Thursday, August 21, 2014

And God Gave Me Rest

This picture perfectly describes the last month & a half. I know this is what exhaustion looks like. Ever since I returned to Washington I've been on the move, literally. The first thing I did was move from one missionary house to another in less than twelve hours after I got off the plane. I compiled donations from this house. I cleaned up that one. I enlisted plenty of my hoodlums to move furniture. And I freaked out... I felt an urgency that no one put on me. I was even told, "Take a day or two. Get caught up on sleep." But I was overwhelmed because I wanted things to be perfect...

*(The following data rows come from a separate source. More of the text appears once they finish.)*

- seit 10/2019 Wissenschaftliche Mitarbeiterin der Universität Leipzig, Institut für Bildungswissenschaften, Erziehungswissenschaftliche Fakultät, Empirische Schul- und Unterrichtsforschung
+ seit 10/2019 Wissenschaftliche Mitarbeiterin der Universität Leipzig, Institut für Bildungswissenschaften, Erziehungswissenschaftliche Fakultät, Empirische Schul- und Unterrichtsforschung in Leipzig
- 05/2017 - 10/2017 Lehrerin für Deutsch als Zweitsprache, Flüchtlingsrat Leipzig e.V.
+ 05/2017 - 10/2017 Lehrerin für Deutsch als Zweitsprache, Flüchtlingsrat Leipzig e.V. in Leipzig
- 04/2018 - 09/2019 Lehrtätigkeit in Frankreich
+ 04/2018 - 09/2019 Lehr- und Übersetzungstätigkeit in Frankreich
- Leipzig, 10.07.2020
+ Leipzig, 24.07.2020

Despite the onset of frustration I just threw myself into more tasks seeking perfection. I staffed the Ignite Your Torch Northwest conference in Olympia, WA for the second year and it was a great conference, but I couldn't enjoy it. I spent the majority of my time before the conference working from 9:30 AM until 2 AM over & over again. During the conference I was too concerned about trivial things like lost name tags. I should've picked up a Sharpie & handed it to an organizer to deal with it, but instead I stressed everyone out around me.

The next week I was prepping for our Teen Confirmation registration program & for our American Heritage Girls camping trip to Whidbey Island, WA. I have to admit the camping trip was fun, but I kept checking my phone as if someone else needed me besides my girls. The one night I had there I spent responding to emails, txts, & Facebook messages until the wee hours of the morning. With little sleep I wasn't much use to the AHG girls or leaders.

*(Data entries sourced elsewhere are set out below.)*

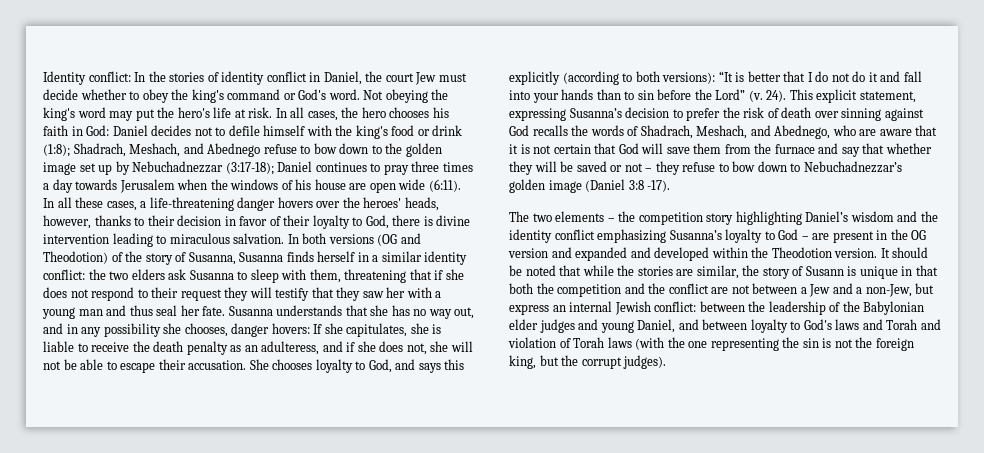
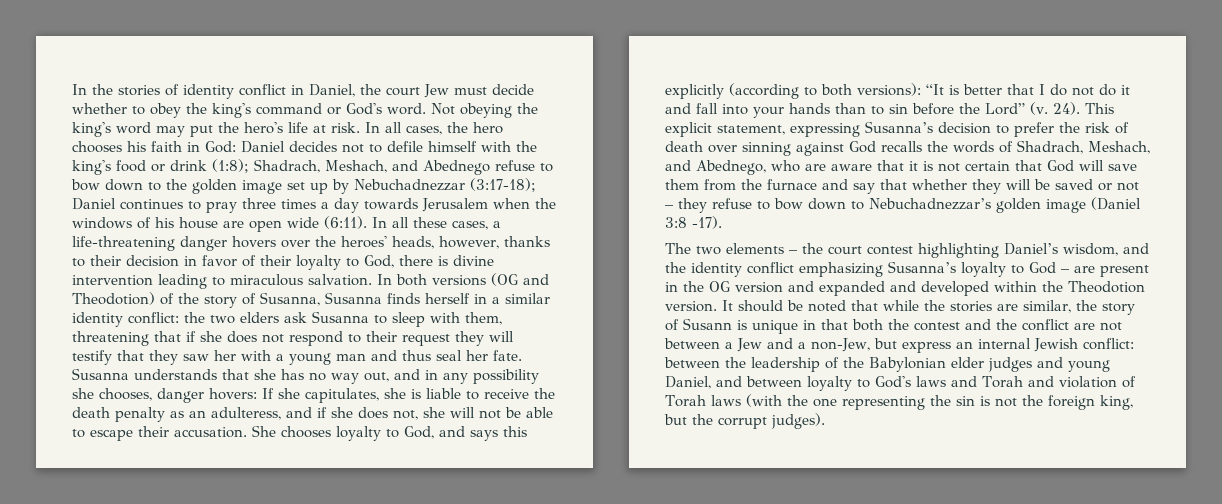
- Identity conflict: In the stories of identity conflict in Daniel, the court Jew must decide whether to obey the king's command or God's word.
+ In the stories of identity conflict in Daniel, the court Jew must decide whether to obey the king's command or God's word.
- The two elements – the competition story highlighting Daniel’s wisdom and the identity conflict emphasizing Susanna’s loyalty to God – are present in the OG version and expanded and developed within the Theodotion version.
+ The two elements – the court contest highlighting Daniel’s wisdom, and the identity conflict emphasizing Susanna’s loyalty to God – are present in the OG version and expanded and developed within the Theodotion version.
- It should be noted that while the stories are similar, the story of Susann is unique in that both the competition and the conflict are not between a Jew and a non-Jew, but express an internal Jewish conflict:
+ It should be noted that while the stories are similar, the story of Susann is unique in that both the contest and the conflict are not between a Jew and a non-Jew, but express an internal Jewish conflict:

Then, I went on a three day mission trip to volunteer as a member of the 300 to support the organization 4US with very little left to give. The trip was amazing & so joy filled, but again I couldn't fully enjoy it. My sleep was wasted again responding to emails, txts, & Facebook messages. When I returned I looked like I'd run into a brick wall. By all accounts I looked tired, mad, and/or upset and I probably was.

Yesterday, at the team overnight with all five of us missionaries I finally fell asleep. For three hours I was knocked out on the couch. I can't remember the last time I slept that long in the middle of the day. I had been begging God to show me what was wrong & He gave me sleep.
Jesus said,  "Come to me, all you who labor & are heavy laden, and I will give you rest." - Matthew 11:28
And he reminded me of something Br. Declan Gibson told me at the Ignite Your Torch NW conference: "You must safe guard your prayer with a barbed wire fence & make time for GOD. You could do every good & holy thing and still be distant from God. Emma, even if the pope asked you to do something & it interfered with your prayer time you'd have to respond with, "I'm very sorry Holy Father, but Jesus is calling me to pray. He deserves that time because He bought my life & you're just the pope."

I kicked off my second year of mission with pride thinking I could do it all. I failed to share with or even ask Jesus what he wanted from me. So like a wise parent He tucked me in & made me sleep even though I went kicking & screaming. I am so glad He did & I am so sorry for my foolishness. I can't do it all & I can't do anything without Christ. Like Br. Declan said, "Jesus deserves & wants my time & presence." He wants & needs it more than anyone else. So, I resolve to rededicate my life to Christ & make more time for HIM. How can I even claim to know Him when we've spent so little time together?

Spend time with Jesus because HE loves you so much that He died for you. He deserves your time more than anyone else.